Antes que Roseanne Barr assumisse o papel de Pratchett - que lhe cai como uma luva, diga-se de passagem -, uma lista de atrizes dos mais variados tipos físicos, etários e currículos foram sondadas e/ou testadas. É difícil imaginar que Kathy Bates, Bette Midler, Rosie O'Donnell e Beverly D'Angelo tenham sido imaginadas para o mesmo papel para o qual foram cogitadas Michelle Pfeiffer, Barbara Hershey, Ally Sheedy e Kathleen Turner, mas foi o que aconteceu. O mesmo ocorreu com a escalação de Ed Begley Jr. para viver Bob, o marido de Ruth: se Jeff Daniels e Jeff Bridges foram seriamente cotados, nomes diversos como Harrison Ford, Richard Dreyfuss, Chevy Chase, Steve Martin, Robin Williams (e até Michael Douglas e Robert DeNiro!!) passaram pela mente dos produtores, o que dá uma bela ideia de como a proposta do filme foi sendo alterada com o passar do tempo. Isso não impede, no entanto, que o resultado final tenha ficado bastante sólido - ainda que não exatamente inesquecível. Seidelman explora ao máximo o talento de seus atores e impõe um belo ritmo ao roteiro, mas falha ao oferecer um conteúdo um tanto superficial: a ideia de fazer Ruth descobrir-se uma mulher com mais qualidades do que pensava ter e com um insuspeito talento para o empreendedorismo acaba ficando em segundo plano diante da vingança inconsequente e pouco crível a que se dedica para infernizar a vida do ex-marido.

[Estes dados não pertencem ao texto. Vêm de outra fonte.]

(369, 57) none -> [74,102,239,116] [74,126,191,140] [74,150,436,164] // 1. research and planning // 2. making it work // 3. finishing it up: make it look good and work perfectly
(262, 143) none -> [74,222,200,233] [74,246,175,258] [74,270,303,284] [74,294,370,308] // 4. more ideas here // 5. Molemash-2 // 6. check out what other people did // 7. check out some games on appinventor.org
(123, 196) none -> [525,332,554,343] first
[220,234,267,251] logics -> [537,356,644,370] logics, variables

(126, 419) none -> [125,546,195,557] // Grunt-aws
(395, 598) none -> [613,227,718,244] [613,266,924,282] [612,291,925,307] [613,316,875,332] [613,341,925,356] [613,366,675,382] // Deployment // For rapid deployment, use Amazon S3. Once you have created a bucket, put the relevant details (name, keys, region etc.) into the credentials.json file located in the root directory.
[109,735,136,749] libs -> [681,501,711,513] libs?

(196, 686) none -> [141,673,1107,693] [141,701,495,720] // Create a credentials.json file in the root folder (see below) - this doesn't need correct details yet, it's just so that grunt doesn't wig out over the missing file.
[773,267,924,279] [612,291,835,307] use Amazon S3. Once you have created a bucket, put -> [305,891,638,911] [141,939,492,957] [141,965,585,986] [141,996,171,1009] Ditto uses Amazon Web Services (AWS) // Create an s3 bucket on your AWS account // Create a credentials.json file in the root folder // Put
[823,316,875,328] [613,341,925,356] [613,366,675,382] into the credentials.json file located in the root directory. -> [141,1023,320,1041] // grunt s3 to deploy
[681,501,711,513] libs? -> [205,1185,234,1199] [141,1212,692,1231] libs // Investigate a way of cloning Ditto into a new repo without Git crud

A trama começa quando Ruth - uma dona-de-casa dedicada mas pouco atraente e bastante simplória - perde o marido, Bob, para Mary Fisher, uma escritora bem-sucedida, bela, milionária e famosa. Fútil e afetada, Fisher representa o completo oposto de Ruth, que vê na situação o motivo de que precisava para virar a mesa. Ciente de tudo que importa para o ex-marido - família, casa, carreira e liberdade -, a esposa traída arma um plano meticulosamente armado para destruir tudo - e no caminho descobre que a separação talvez tenha sido o melhor que lhe poderia ter acontecido. A trama pode até soar um pouco maniqueísta, mas serve como comédia e envolve até os minutos finais - mesmo que pudesse ser explorada com menos pressa e mais atenção a situações que poderiam render mais, como a relação de Mary com a mãe (a veterana Sylvia Miles) e a amizade entre Ruth e Hooper (Linda Hunt), de quem se torna colega como parte do seu plano de vingança. Susan Seidelman é uma cineasta que busca a simplicidade como parte fundamental de sua obra - e "Ela é o diabo" consegue unir as expectativas de uma produção de estúdio (Orion Pictures) e o senso de independência de um videoclipe. É problemático em termos de condicionar a felicidade feminina ao suporte masculino - ainda que tente timidamente ensaiar aplausos à independência da mulher -, mas é uma sessão da tarde saudosista e divertida.